Monday, June 9, 2014

The alfalfa experiment

Not her most photogenic pose, but I'm lovin' that shine!
I found a great article from New Vocations on "What your newly adopted Thoroughbred wants you to know".  There's a lot of how-to-train-your-ex-racehorse articles out there, but this one is humorous, to-the-point, and has some tips that I haven't seen elsewhere.

Like grooming (#12-"Beauticians Take Note").  When I started grooming Essa she would just about jump out of her skin - hypersensitive, cow-kicking, dancing around in cross-ties.  I don't use hard brushes since Cody is kind of sensitive, but he mostly just gives you the Mr. Crabby-pants look.  Honey, on the other hand, you can have at with just about any implement you want and she's happy for the attention.

Essa's reaction to grooming, especially on her flanks, has made me think of ulcers.  Since Cody is ulcer-prone I think everything is ulcers, but it has been on my to-do list for Essa.  Then I came across some reasonable-looking research on alfalfa improving ulcers.  

The suggested pound of alfalfa cubes with their feeds seems do-able.  And CHEAP!  At $13 for a 50-lb bag, that's my kind of ulcer treatment!  I'm perfectly happy to try an alternative to the insanely expensive omeprazole.  Plus, alfalfa was recommended for Essa to gain weight but at the time I just worked with what I had.  So it would be like a two-fer for her.
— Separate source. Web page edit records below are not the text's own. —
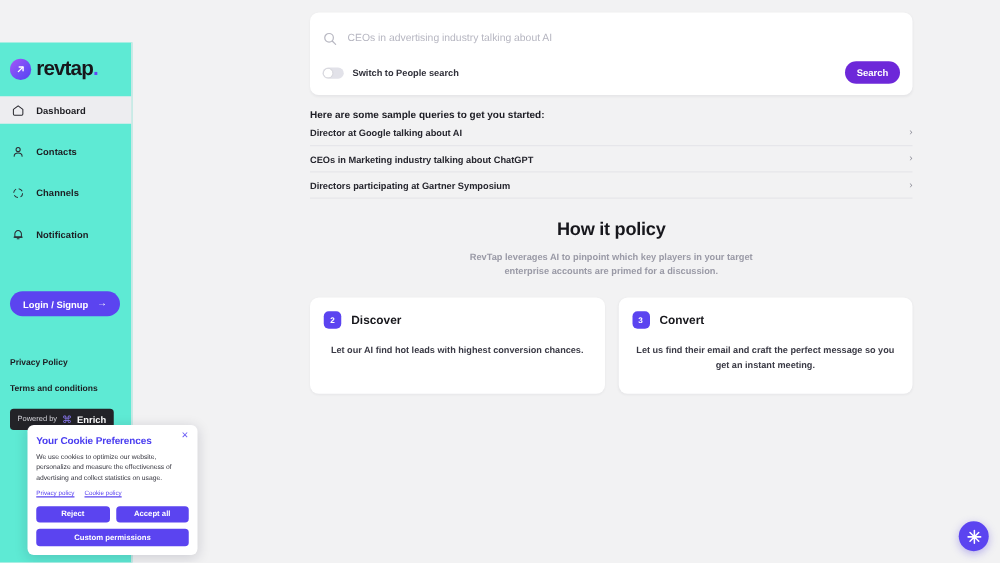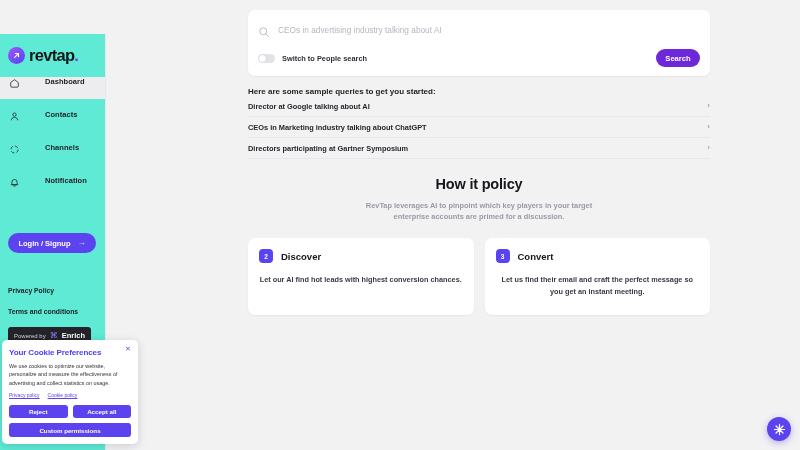--- a/index.html
+++ b/index.html
@@ -65,7 +65,7 @@
   .powered .pmark { color:#8d7bf8; font-size:8px; line-height:1; }
 
   
-  .main { flex:1; height:450px; position:relative; padding:10px 90px 0 142px; }
+  .main { flex:1; height:450px; position:relative; padding:10px 70px 0 142px; }
 
   .search-card {
     background:#fff; border-radius:7px; padding:10px 10px 9px 10px;

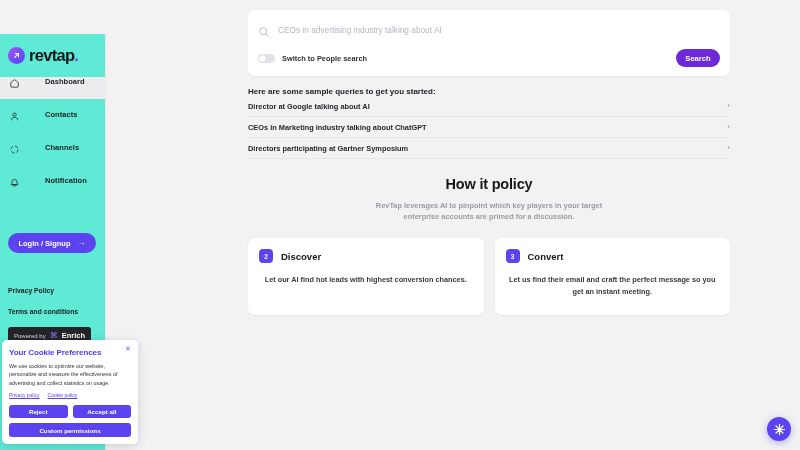--- a/index.html
+++ b/index.html
@@ -34,7 +34,7 @@
 
   .nav { margin-top:11px; display:flex; flex-direction:column; }
   .nav-item {
-    display:flex; gap:24px;
+    display:flex; align-items:center; gap:8px;
     height:22px; padding:0 8px; cursor:pointer;
   }
   .nav-item.active { background:#ededf0; }

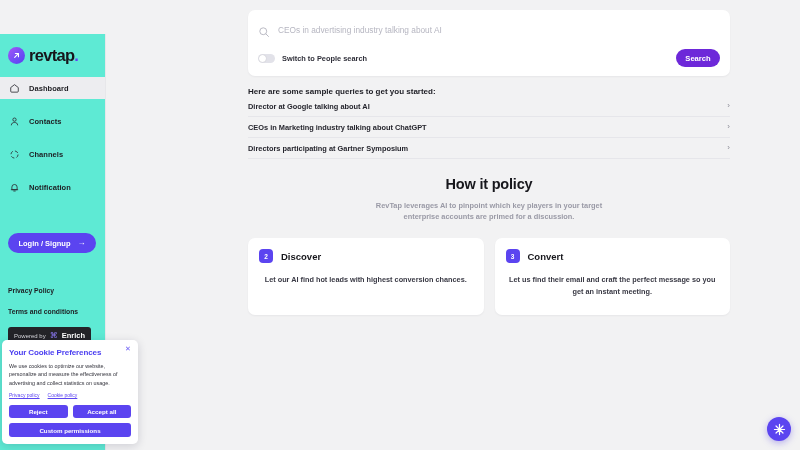--- a/index.html
+++ b/index.html
@@ -128,7 +128,7 @@
 
   
   .cookie {
-    position:absolute; left:2px; bottom:6px; width:136px;
+    position:absolute; left:22px; bottom:6px; width:136px;
     background:#fff; border-radius:5px; padding:8px 7px 7px 7px;
     box-shadow:0 2px 10px rgba(20,20,50,.16); z-index:40;
   }

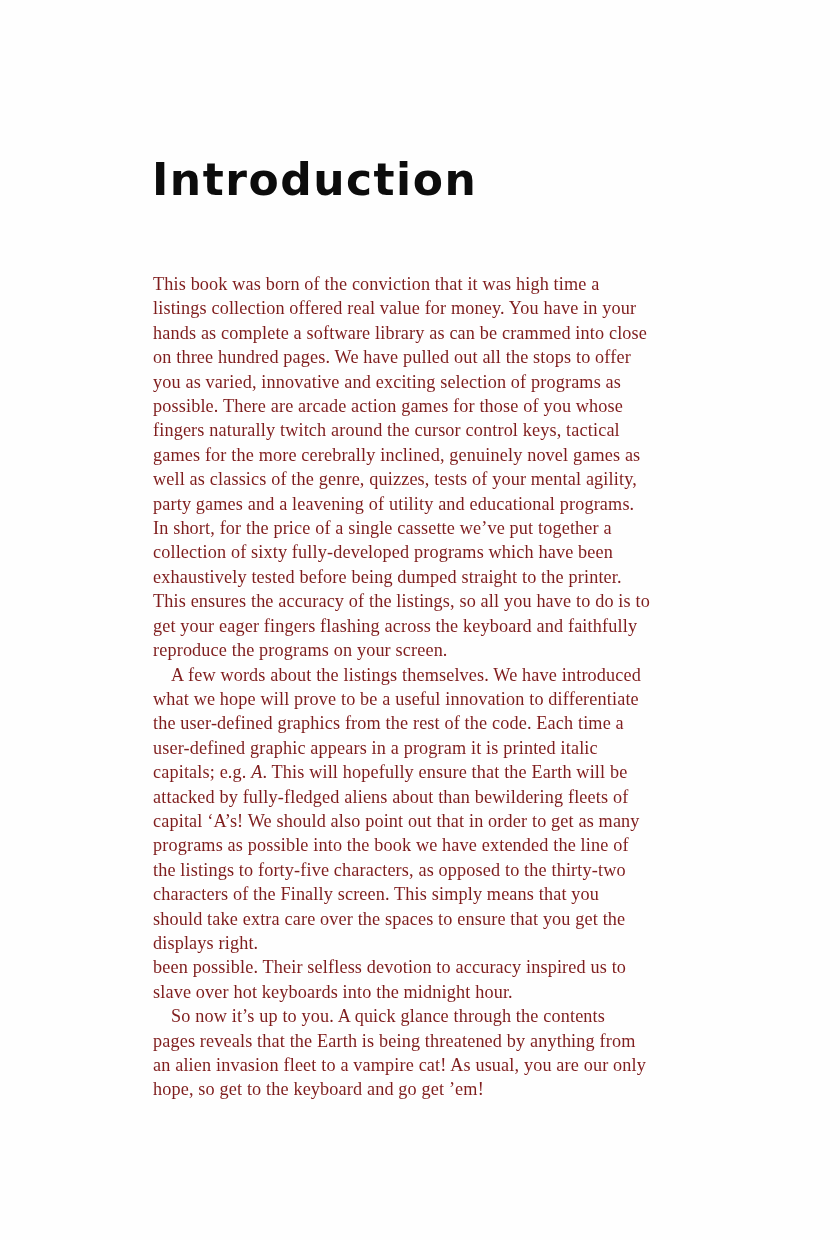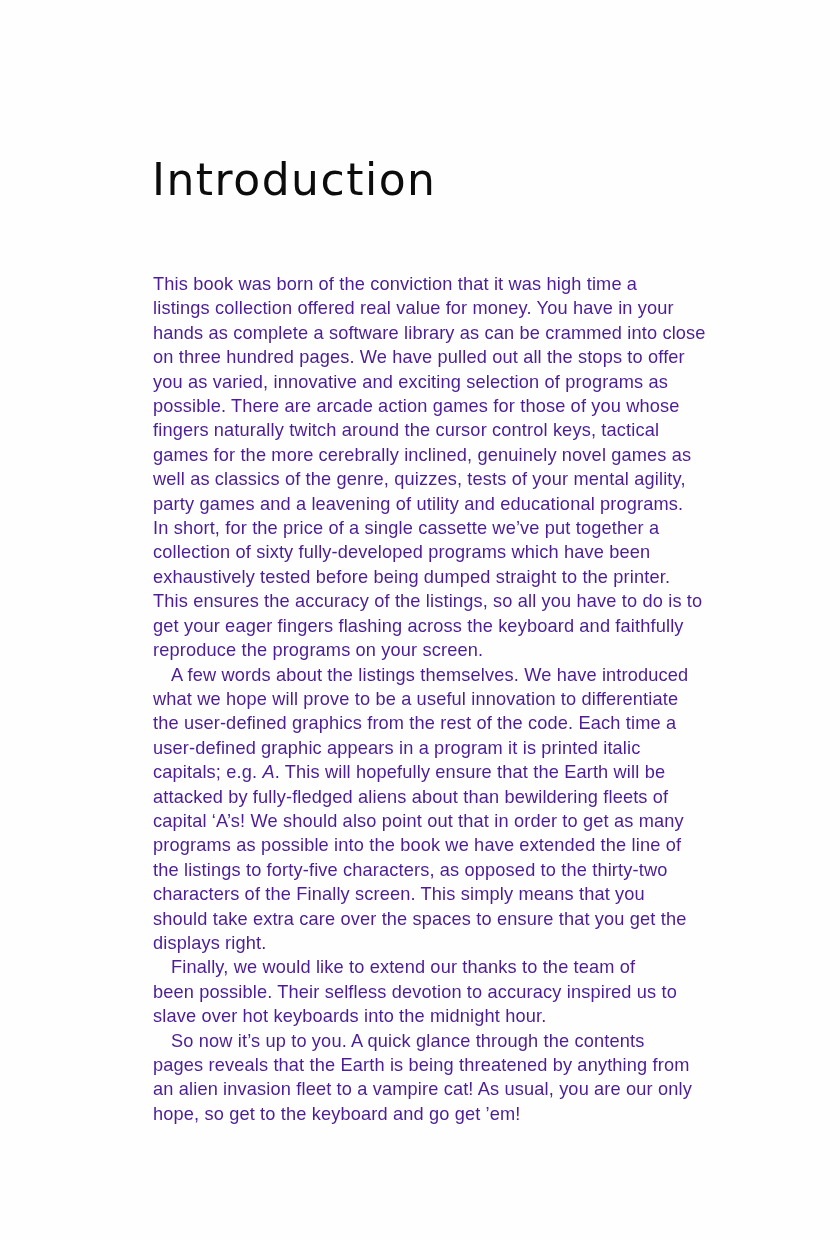--- a/index.html
+++ b/index.html
@@ -28,7 +28,7 @@
       top: 150px;
       margin: 0;
       font-family: "DejaVu Sans", sans-serif;
-      font-weight: normal;
+      font-weight: bold;
       font-size: 44px;
       letter-spacing: 1.5px;
       line-height: 60px;

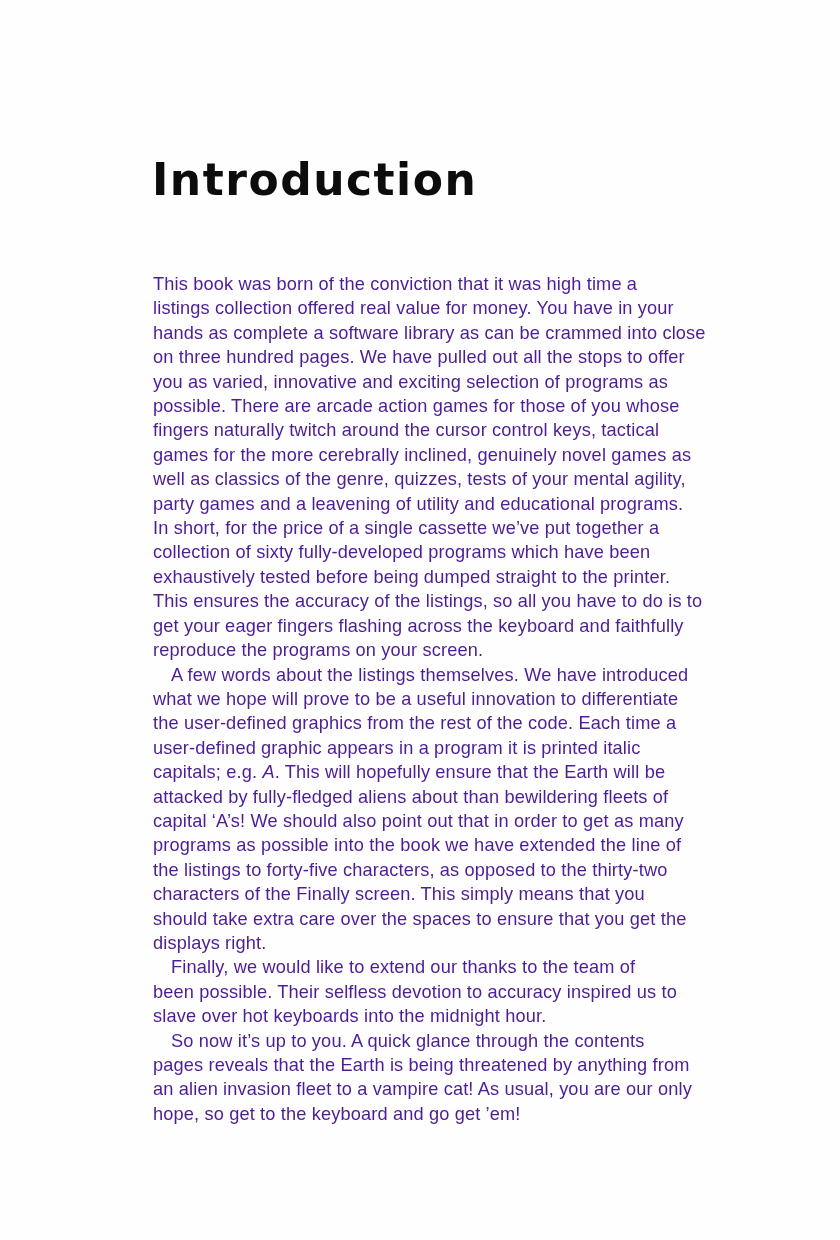--- a/index.html
+++ b/index.html
@@ -39,10 +39,10 @@
       left: 153px;
       top: 272px;
       width: 620px;
-      font-family: Liberation Sans, sans-serif;
+      font-family: Liberation Serif, serif;
       font-size: 18.2px;
       line-height: 24.4px;
-      color: #4c1d95;
+      color: #7f1d1d;
       letter-spacing: 0.15px;
     }
     .line {

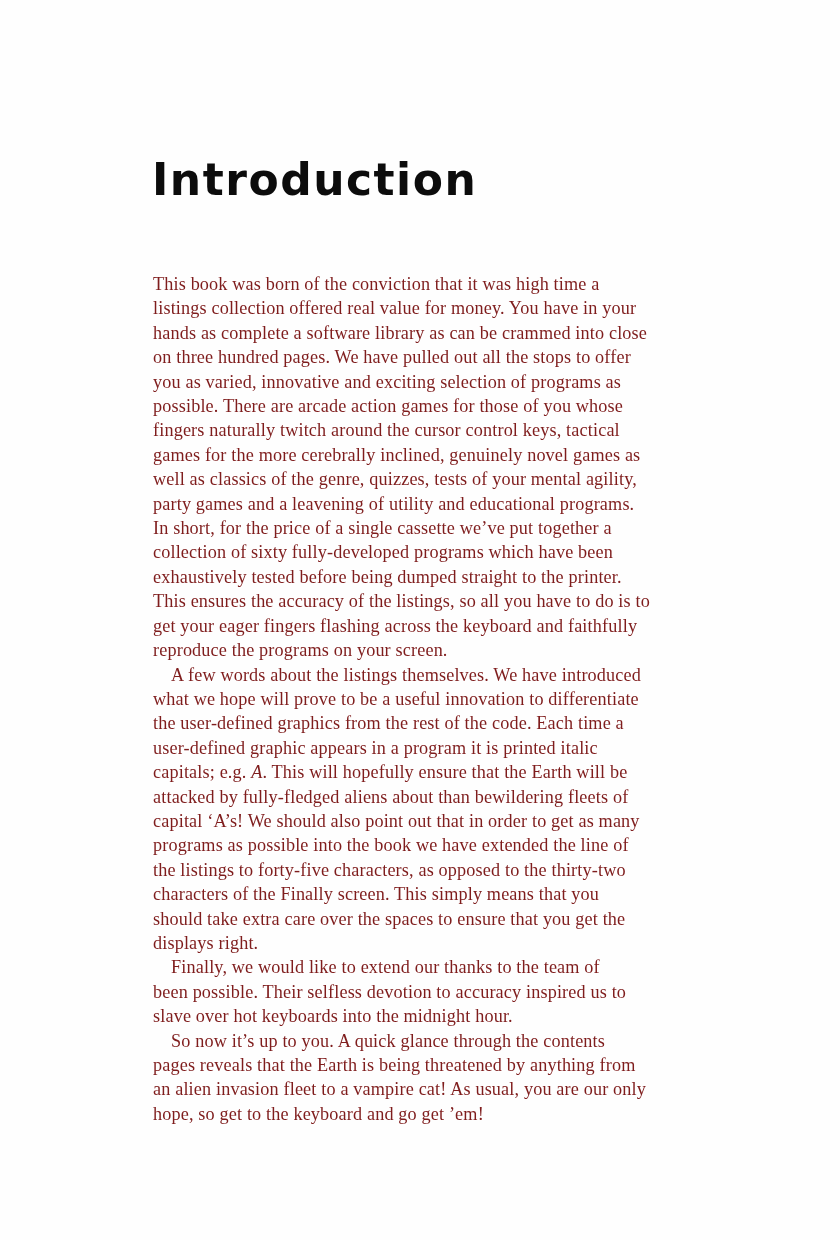--- a/index.html
+++ b/index.html
@@ -99,7 +99,6 @@
     </div>
 
     <div>
-      <span class="line indent">Finally, we would like to extend our thanks to the team of</span>
       <span class="line">been possible. Their selfless devotion to accuracy inspired us to</span>
       <span class="line">slave over hot keyboards into the midnight hour.</span>
     </div>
The cubes have to be soaked, so I do that in the morning to let them break up.  It turns into a big grassy mess that looks even worse when I add the beet pulp etc.  No matter, they are gobbling it up.  I'm hoping that improvement will look like less cribbing from Cody and more weight on Essa.  Results will not be very scientific, and likely qualified by "I could swear..." or "I'm positive/pretty sure..."
The test subjects
And lunging (#14-"Translation required").  I backed WAAAAY off after I did the video, and I'm following this process instead.  It's going great!  We are just doing walk and whoa on a lead line, and really working on installing voice cues.  The other day I tried her to the right, without the nose chain.  No drama at all!  So I will continue that for a while before I reintroduce the actual lunge line.  Forgetting the lunge whip in the barn has also made a BIG difference.  She's much calmer and it's easier for me not juggling the line and the whip in one hand!